[Change listing data]
--*--
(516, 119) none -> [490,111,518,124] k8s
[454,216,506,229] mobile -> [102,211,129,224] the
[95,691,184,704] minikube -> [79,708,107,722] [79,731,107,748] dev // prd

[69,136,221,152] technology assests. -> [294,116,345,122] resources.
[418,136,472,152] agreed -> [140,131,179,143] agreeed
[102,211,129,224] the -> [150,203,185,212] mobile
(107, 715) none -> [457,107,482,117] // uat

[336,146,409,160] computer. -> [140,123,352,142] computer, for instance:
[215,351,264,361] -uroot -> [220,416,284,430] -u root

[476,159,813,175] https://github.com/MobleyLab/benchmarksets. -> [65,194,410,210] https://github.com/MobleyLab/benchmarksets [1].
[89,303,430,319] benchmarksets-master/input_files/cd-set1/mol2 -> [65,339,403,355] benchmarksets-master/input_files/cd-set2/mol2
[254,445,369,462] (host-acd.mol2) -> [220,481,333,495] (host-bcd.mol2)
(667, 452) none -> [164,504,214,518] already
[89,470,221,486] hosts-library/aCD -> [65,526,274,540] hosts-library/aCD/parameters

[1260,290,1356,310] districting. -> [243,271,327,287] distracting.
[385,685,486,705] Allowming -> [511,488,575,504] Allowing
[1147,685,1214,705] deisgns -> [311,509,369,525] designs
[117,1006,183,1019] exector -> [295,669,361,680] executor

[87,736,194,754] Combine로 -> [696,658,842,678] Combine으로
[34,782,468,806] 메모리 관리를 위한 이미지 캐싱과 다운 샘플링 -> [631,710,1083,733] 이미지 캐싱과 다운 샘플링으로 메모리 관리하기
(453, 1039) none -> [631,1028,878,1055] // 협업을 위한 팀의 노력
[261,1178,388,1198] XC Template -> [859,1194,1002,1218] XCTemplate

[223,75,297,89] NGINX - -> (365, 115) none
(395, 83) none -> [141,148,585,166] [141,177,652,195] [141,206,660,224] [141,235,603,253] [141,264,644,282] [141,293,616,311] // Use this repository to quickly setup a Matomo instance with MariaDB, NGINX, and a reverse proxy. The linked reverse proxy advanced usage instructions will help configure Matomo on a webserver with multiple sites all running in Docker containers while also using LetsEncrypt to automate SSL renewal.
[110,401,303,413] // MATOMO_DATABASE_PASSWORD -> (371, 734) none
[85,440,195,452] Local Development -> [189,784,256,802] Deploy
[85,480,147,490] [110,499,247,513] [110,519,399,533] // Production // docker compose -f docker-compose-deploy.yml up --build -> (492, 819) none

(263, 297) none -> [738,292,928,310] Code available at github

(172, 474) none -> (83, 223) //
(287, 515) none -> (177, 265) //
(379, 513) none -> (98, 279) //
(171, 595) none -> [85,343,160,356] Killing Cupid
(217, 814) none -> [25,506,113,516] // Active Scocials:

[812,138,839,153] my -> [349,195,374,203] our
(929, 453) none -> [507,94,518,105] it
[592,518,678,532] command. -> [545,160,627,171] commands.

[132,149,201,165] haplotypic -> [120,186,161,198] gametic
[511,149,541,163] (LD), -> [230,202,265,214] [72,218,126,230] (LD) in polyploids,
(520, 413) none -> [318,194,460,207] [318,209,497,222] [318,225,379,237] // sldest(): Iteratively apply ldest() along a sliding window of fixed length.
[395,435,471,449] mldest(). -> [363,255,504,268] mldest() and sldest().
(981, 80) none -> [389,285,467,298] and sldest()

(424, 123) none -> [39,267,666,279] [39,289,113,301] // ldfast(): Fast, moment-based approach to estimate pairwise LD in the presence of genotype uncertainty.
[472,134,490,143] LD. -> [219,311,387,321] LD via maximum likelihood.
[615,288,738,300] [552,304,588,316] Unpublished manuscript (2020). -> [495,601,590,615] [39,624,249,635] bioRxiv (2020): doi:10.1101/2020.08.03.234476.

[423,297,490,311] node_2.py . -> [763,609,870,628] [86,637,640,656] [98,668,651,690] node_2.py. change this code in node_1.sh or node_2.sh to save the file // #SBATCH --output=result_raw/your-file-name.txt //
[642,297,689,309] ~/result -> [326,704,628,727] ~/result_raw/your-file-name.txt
--*--
§ **PROBLEM TO WORK ON**
Reproduce the lines above, beginning at the line with "[95,691,184,704] minikube ->" and stopping after the line with "[215,351,264,361] -uroot ->", exactly as they are.

§ **WRITTEN SOLUTION**
[95,691,184,704] minikube -> [79,708,107,722] [79,731,107,748] dev // prd

[69,136,221,152] technology assests. -> [294,116,345,122] resources.
[418,136,472,152] agreed -> [140,131,179,143] agreeed
[102,211,129,224] the -> [150,203,185,212] mobile
(107, 715) none -> [457,107,482,117] // uat

[336,146,409,160] computer. -> [140,123,352,142] computer, for instance:
[215,351,264,361] -uroot -> [220,416,284,430] -u root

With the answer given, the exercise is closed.